# Police dog dies; handler suspended



## kwflatbed (Dec 29, 2004)

*German shepherd found in police car; *

*Richland deputy suspended until probe complete*

*By LAUREN LEACH
[email protected]*

A police dog was found dead inside a patrol car and his handler, a Richland County sheriff's deputy, has been suspended pending an investigation into animal cruelty.

Atilla, a 17-month-old German shepherd, died Tuesday, Richland County sheriff's spokesman Lt. Chris Cowan said.

Atilla's handler, Deputy John Paul Baker, was suspended without pay until the Humane Society finishes its criminal investigation, Cowan said.

"It's very disappointing," he said.

Cowan said Baker was observing other K-9 handlers during drug detection training at the state surplus building off Boston Avenue on Tuesday.

Atilla was in Baker's patrol car, a normal procedure while the handler is observing other handlers, Cowan said.

When Baker returned to the car, "the dog was unresponsive," Cowan said.

Patrol cars used by Baker and other K-9 officers are equipped with safety devices to prevent this type of occurrence.

Each K-9 patrol car has remote control door openers to allow the dog to exit if the handler needs assistance.
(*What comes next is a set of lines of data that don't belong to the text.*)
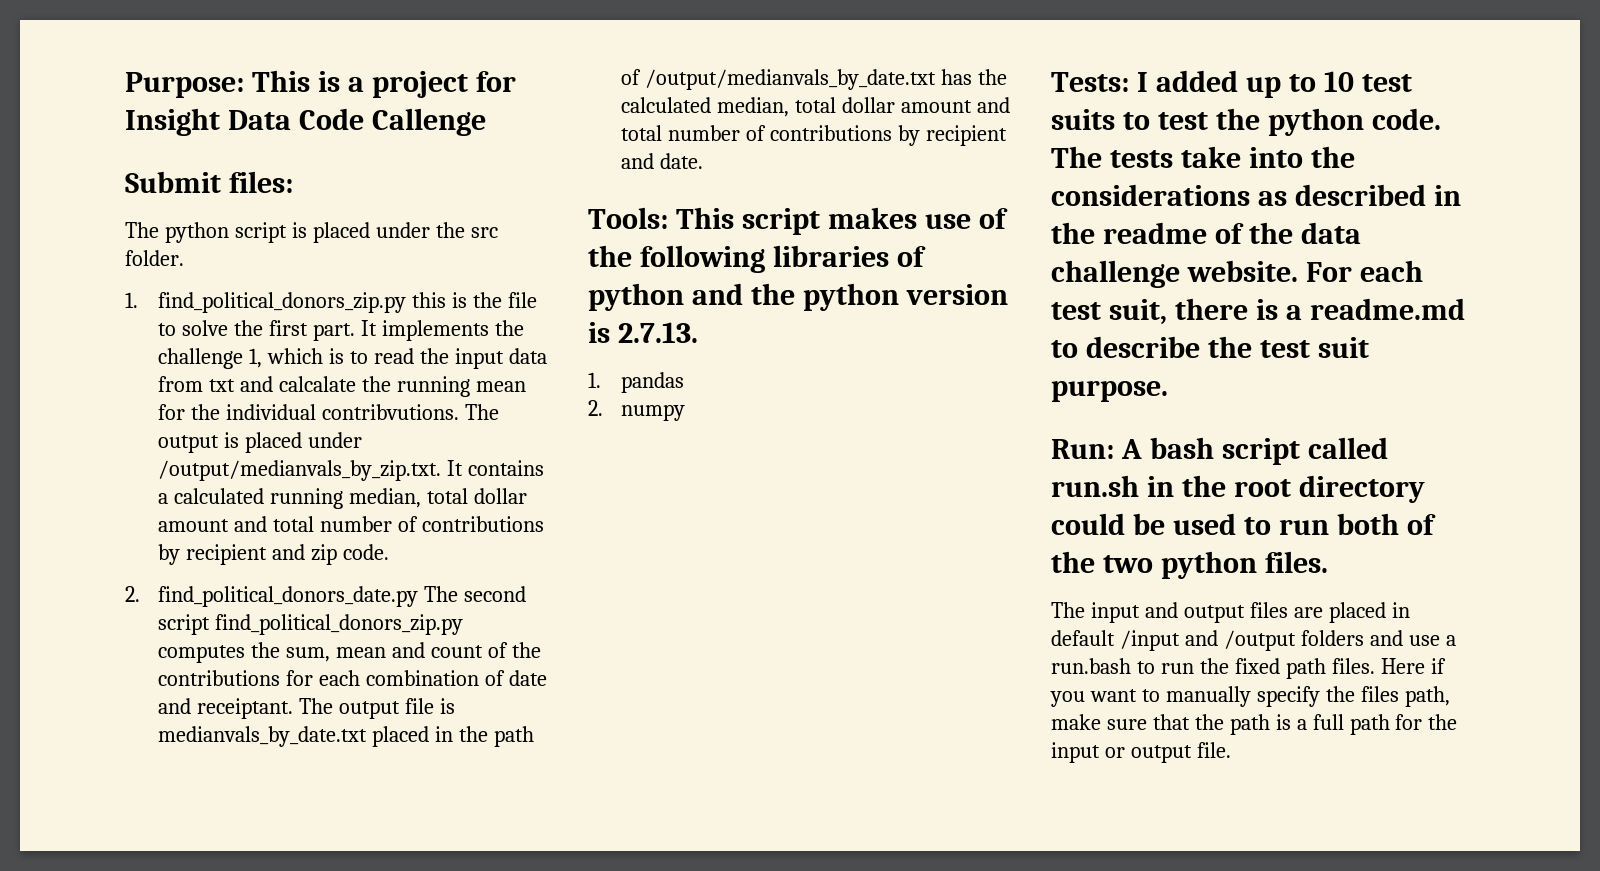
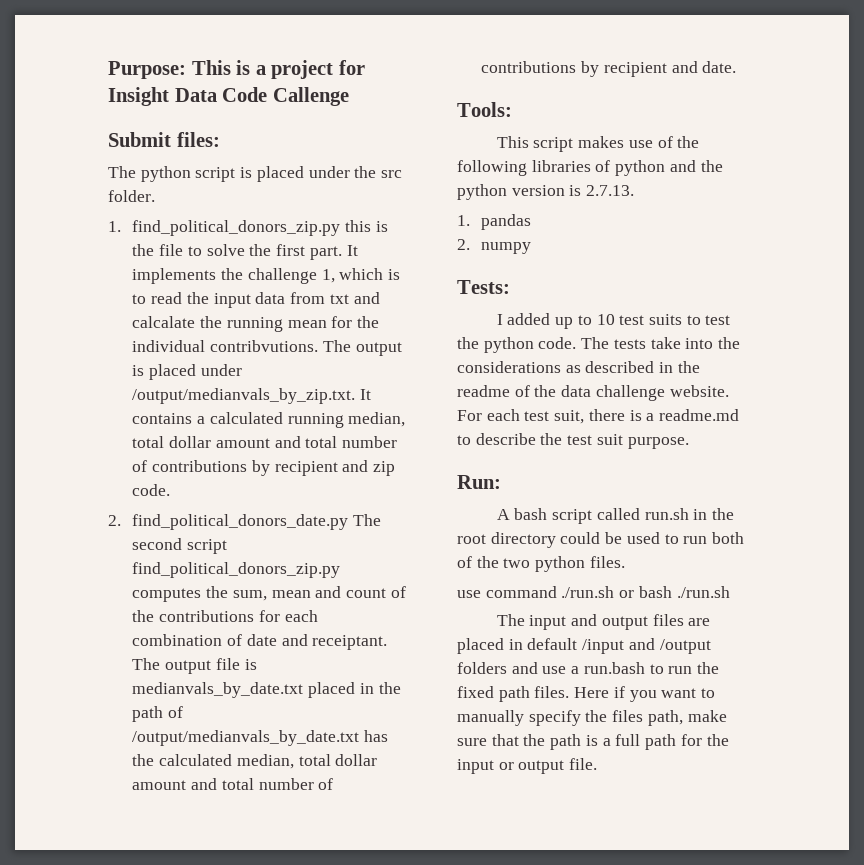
(668, 218) none -> (512, 109) //
(1129, 82) none -> (510, 287) //
(1114, 449) none -> (501, 482) //
(1328, 562) none -> [457,586,730,598] // use command ./run.sh or bash ./run.sh

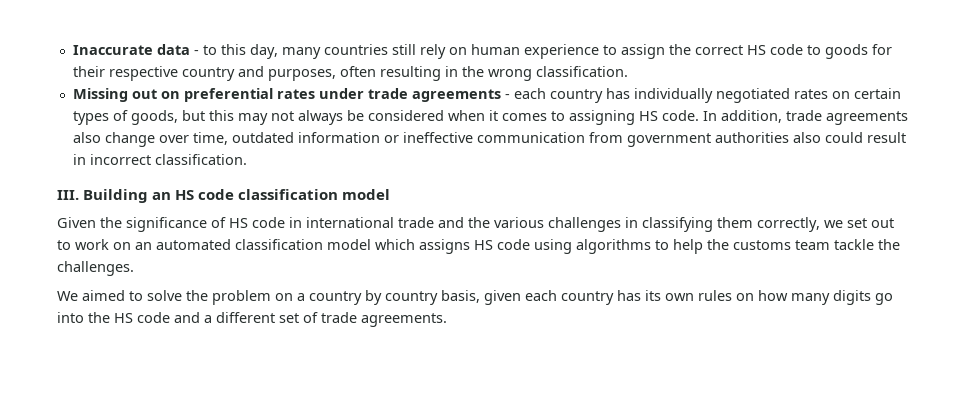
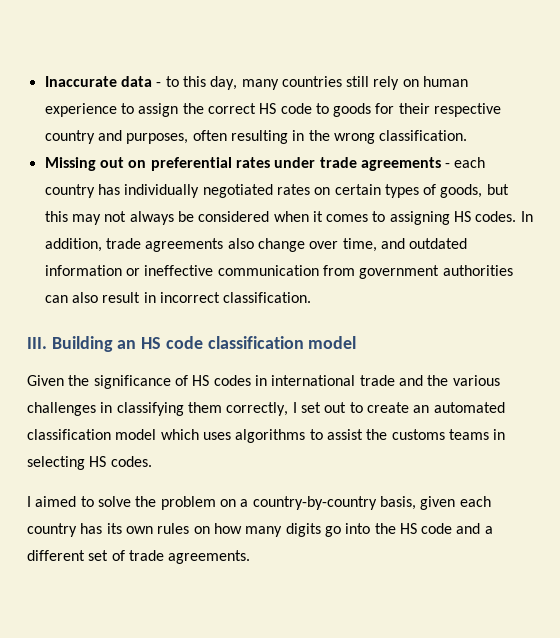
[661,110,699,121] code. -> [475,211,517,222] codes.
(228, 138) none -> [380,238,405,249] and
[792,132,863,143] also could -> [44,292,98,303] can also
[252,217,285,228] code -> [213,375,251,386] codes
[824,220,843,228] we -> [292,402,297,413] I
[75,239,131,250] work on -> [366,402,409,413] create
[419,239,572,254] assigns HS code using -> [202,432,231,440] uses
[673,239,703,254] help -> [326,429,363,440] assist
[795,239,900,250] [57,261,134,276] [57,291,78,301] team tackle the challenges. // We -> [448,429,506,440] [27,456,152,470] [27,496,31,507] teams in selecting HS codes. // I
[309,290,438,305] country by country -> [252,496,377,510] country-by-country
The car also has a temperature monitor that will activate the siren and roll down the back windows if the car's inside temperature gets above 85 degrees, according to the Sheriff's Department's Web site.

The devices were not activated in Baker's car, Cowan said.

Atilla had been with the department's K-9 unit for a few weeks and was placed with Baker, a veteran K-9 officer who has worked for the department since 2002.

It is unknown how much Atilla cost but according to the Rhode Island Vest-A-Dog Web site, a dog accepted for K-9 training can cost between $3,000 and $10,000.

Earlier, Baker had been paired with Rose, a black Labrador retriever that died of bone cancer earlier this year, Cowan said.

The department's K-9 Division has 11 dogs - four Belgium malinois, four German shepherds, a Dutch shepherd and two bloodhounds, the Web site said.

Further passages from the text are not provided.